Silence et beau temps sur la quartier, le climat est trompeur sur Paris. Je reconnais presque mon ciel perdu de la côte charentaise. Un nouvel ami à la maison : un escargot me tient désormais compagnie sur le mur de la cuisine. Par où est-il rentré, comment a-t-il grimpé aussi haut ? J'y vois le signe d'un changement positif du climat sur Paris à l'air purifié.
L’événement people de la journée, c’est la descente au ravitaillement. Tel un héros de Prison Break, je me suis tatoué sur l'avant bras le plan du SuperBouffe Market. Mon but : accumuler des vivres, ne croiser personne, ne pas me gratter le nez, survivre quoi. Mes passages ici sont assez rares pour que je constate une légère flambée des prix 5 à 10% sur pas mal de produits en deux semaines.

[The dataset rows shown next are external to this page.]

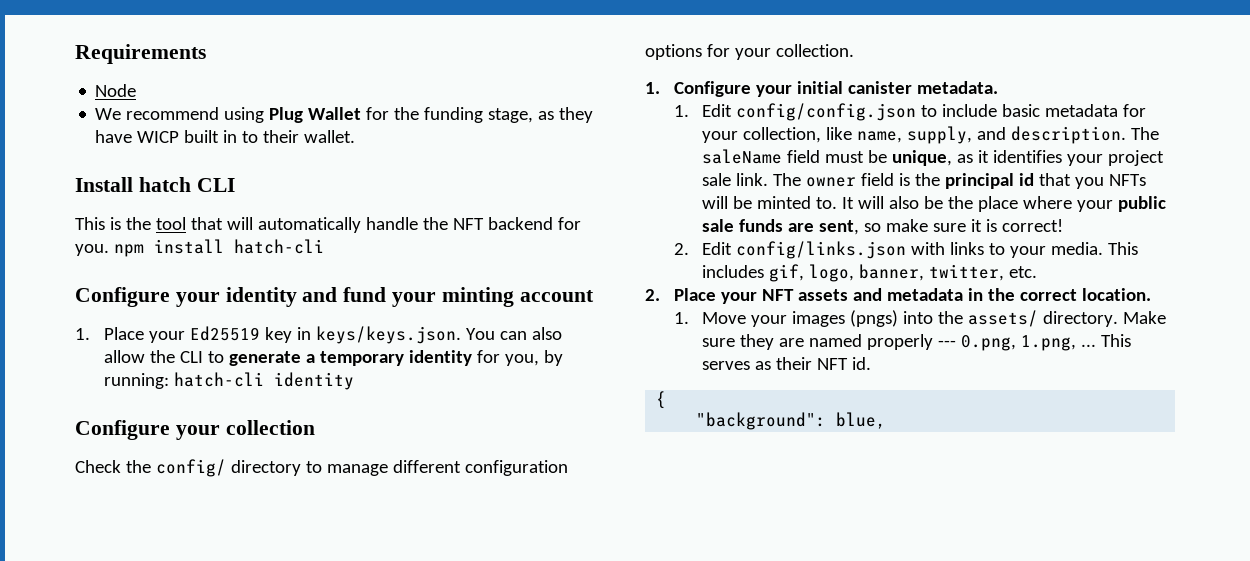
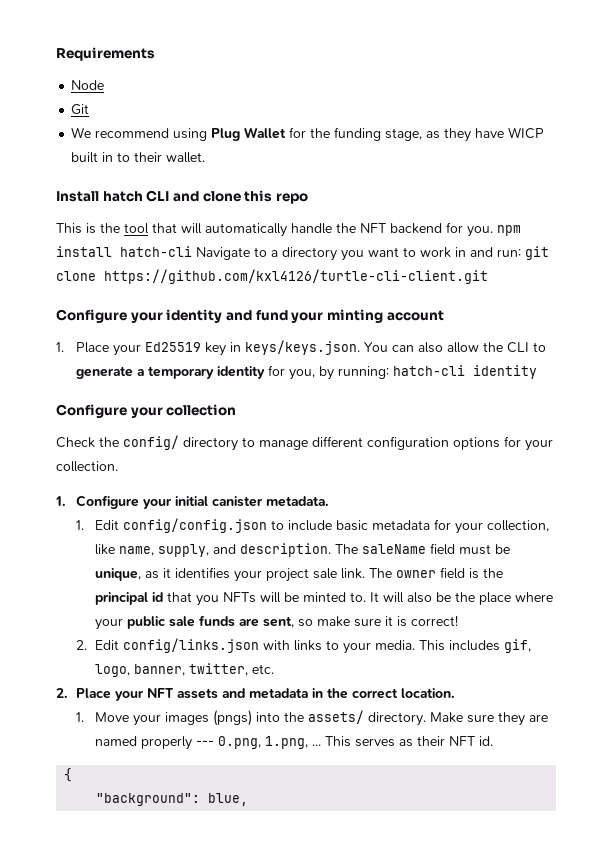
(137, 90) none -> [71,104,90,115] // Git
(235, 185) none -> [172,190,308,204] and clone this repo
(324, 246) none -> [196,246,549,261] [56,269,488,284] Navigate to a directory you want to work in and run: git clone https://github.com/kxl4126/turtle-cli-client.git

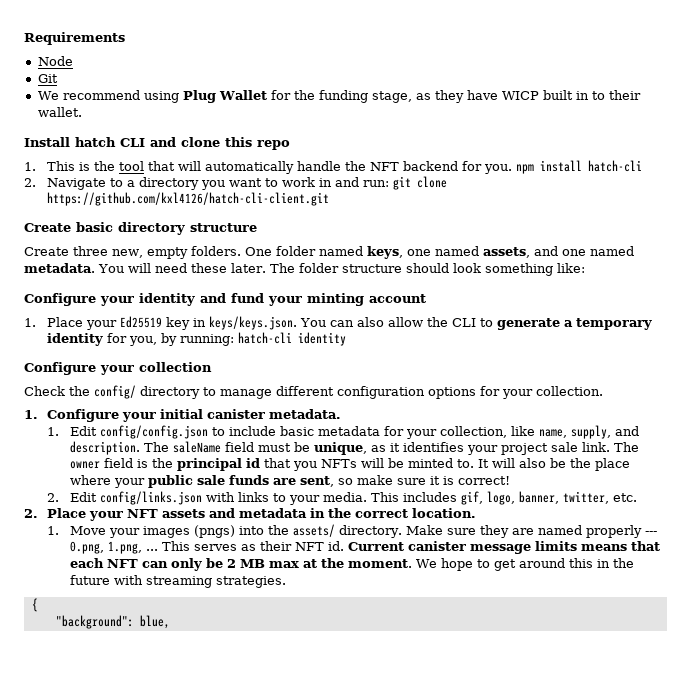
(308, 198) none -> [24,162,36,171] 1.
(192, 251) none -> [24,178,36,187] // 2.
[104,269,488,284] https://github.com/kxl4126/turtle-cli-client.git -> [47,192,330,206] [24,222,257,235] [24,246,634,259] [24,263,585,276] https://github.com/kxl4126/hatch-cli-client.git // Create basic directory structure // Create three new, empty folders. One folder named keys, one named assets, and one named metadata. You will need these later. The folder structure should look something like:
(494, 741) none -> [348,541,661,554] [70,558,635,571] [70,575,287,588] Current canister message limits means that each NFT can only be 2 MB max at the moment. We hope to get around this in the future with streaming strategies.

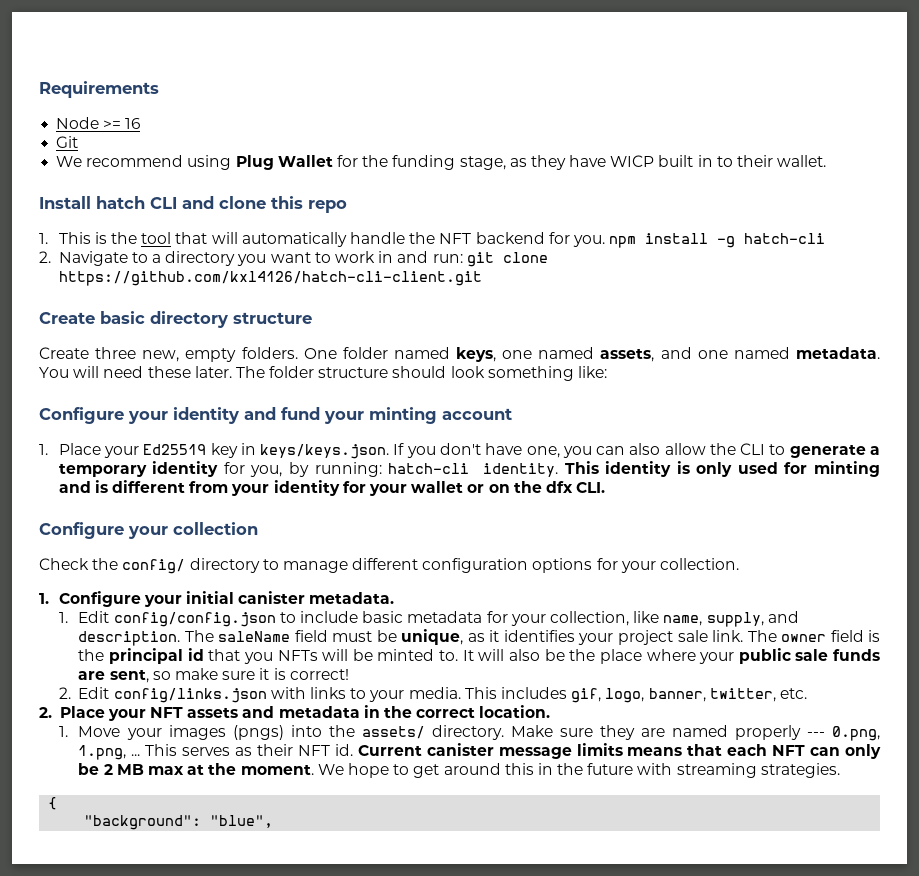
(73, 61) none -> [103,118,141,129] >= 16
(583, 166) none -> [717,236,736,248] -g
[300,318,327,327] You -> [393,443,592,458] If you don't have one, you
[298,332,347,346] identity -> [483,461,880,477] [58,480,606,496] identity. This identity is only used for minting and is different from your identity for your wallet or on the dfx CLI.
[139,615,170,629] blue, -> [210,815,274,828] "blue",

Plusieurs commerçants du quartier n’acceptent plus les clients physiques, il faut commander sur internet. D’autres s’auto placent en couvre-feu. Horaires de guerre : 7h-17h. Je n’aime pas du tout l’ambiance dans laquelle on glisse très tranquillement, les mains propres, surlavées au gel hydro-alcoolique. Il parait que dans les campagnes, faute de main d'oeuvre, les légumes partent à la benne. Paradoxalement, et alors que les frontières (comme les marchés ouverts) sont fermées, je trouve encore des tomates espagnoles au supermarché. Le ministre de l’agriculture appelle les neo-chômeurs pour cause de confinement à travailler dans les champs, en totale contradiction avec les mesures annoncées au même moment par le premier Ministre. On marche collectivement cul par dessus tête (sans masque) sur une base désormais horaire.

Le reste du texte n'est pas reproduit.